• [Data supplied]:
--- START ---

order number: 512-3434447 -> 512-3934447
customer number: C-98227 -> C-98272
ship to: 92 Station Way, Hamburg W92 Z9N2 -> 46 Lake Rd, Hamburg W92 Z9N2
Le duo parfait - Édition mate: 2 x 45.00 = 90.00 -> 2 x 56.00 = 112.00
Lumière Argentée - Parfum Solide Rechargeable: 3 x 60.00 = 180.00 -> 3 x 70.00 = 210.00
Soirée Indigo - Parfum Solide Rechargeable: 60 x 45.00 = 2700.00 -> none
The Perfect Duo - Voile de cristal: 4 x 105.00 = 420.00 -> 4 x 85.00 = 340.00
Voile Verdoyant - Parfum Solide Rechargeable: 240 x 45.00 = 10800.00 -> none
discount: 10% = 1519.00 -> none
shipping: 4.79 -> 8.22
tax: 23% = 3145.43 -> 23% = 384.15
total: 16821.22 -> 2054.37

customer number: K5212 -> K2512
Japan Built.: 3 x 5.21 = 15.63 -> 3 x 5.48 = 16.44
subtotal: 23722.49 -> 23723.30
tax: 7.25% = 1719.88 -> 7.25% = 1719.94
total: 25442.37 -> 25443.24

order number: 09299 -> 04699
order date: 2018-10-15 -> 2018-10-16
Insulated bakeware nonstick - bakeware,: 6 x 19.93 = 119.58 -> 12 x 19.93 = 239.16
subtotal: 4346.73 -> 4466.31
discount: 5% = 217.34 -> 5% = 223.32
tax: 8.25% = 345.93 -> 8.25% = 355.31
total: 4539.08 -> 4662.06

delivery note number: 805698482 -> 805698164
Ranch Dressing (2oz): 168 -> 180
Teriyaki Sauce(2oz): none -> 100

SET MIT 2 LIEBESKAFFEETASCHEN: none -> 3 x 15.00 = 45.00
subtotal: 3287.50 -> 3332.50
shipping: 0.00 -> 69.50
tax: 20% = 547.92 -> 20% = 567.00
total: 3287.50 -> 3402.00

--- END ---

• [What you will do]:
Nothing is to be left out, and every entry is to be transcribed exactly.

• [Output for this exercise]:
order number: 512-3434447 -> 512-3934447
customer number: C-98227 -> C-98272
ship to: 92 Station Way, Hamburg W92 Z9N2 -> 46 Lake Rd, Hamburg W92 Z9N2
Le duo parfait - Édition mate: 2 x 45.00 = 90.00 -> 2 x 56.00 = 112.00
Lumière Argentée - Parfum Solide Rechargeable: 3 x 60.00 = 180.00 -> 3 x 70.00 = 210.00
Soirée Indigo - Parfum Solide Rechargeable: 60 x 45.00 = 2700.00 -> none
The Perfect Duo - Voile de cristal: 4 x 105.00 = 420.00 -> 4 x 85.00 = 340.00
Voile Verdoyant - Parfum Solide Rechargeable: 240 x 45.00 = 10800.00 -> none
discount: 10% = 1519.00 -> none
shipping: 4.79 -> 8.22
tax: 23% = 3145.43 -> 23% = 384.15
total: 16821.22 -> 2054.37

customer number: K5212 -> K2512
Japan Built.: 3 x 5.21 = 15.63 -> 3 x 5.48 = 16.44
subtotal: 23722.49 -> 23723.30
tax: 7.25% = 1719.88 -> 7.25% = 1719.94
total: 25442.37 -> 25443.24

order number: 09299 -> 04699
order date: 2018-10-15 -> 2018-10-16
Insulated bakeware nonstick - bakeware,: 6 x 19.93 = 119.58 -> 12 x 19.93 = 239.16
subtotal: 4346.73 -> 4466.31
discount: 5% = 217.34 -> 5% = 223.32
tax: 8.25% = 345.93 -> 8.25% = 355.31
total: 4539.08 -> 4662.06

delivery note number: 805698482 -> 805698164
Ranch Dressing (2oz): 168 -> 180
Teriyaki Sauce(2oz): none -> 100

SET MIT 2 LIEBESKAFFEETASCHEN: none -> 3 x 15.00 = 45.00
subtotal: 3287.50 -> 3332.50
shipping: 0.00 -> 69.50
tax: 20% = 547.92 -> 20% = 567.00
total: 3287.50 -> 3402.00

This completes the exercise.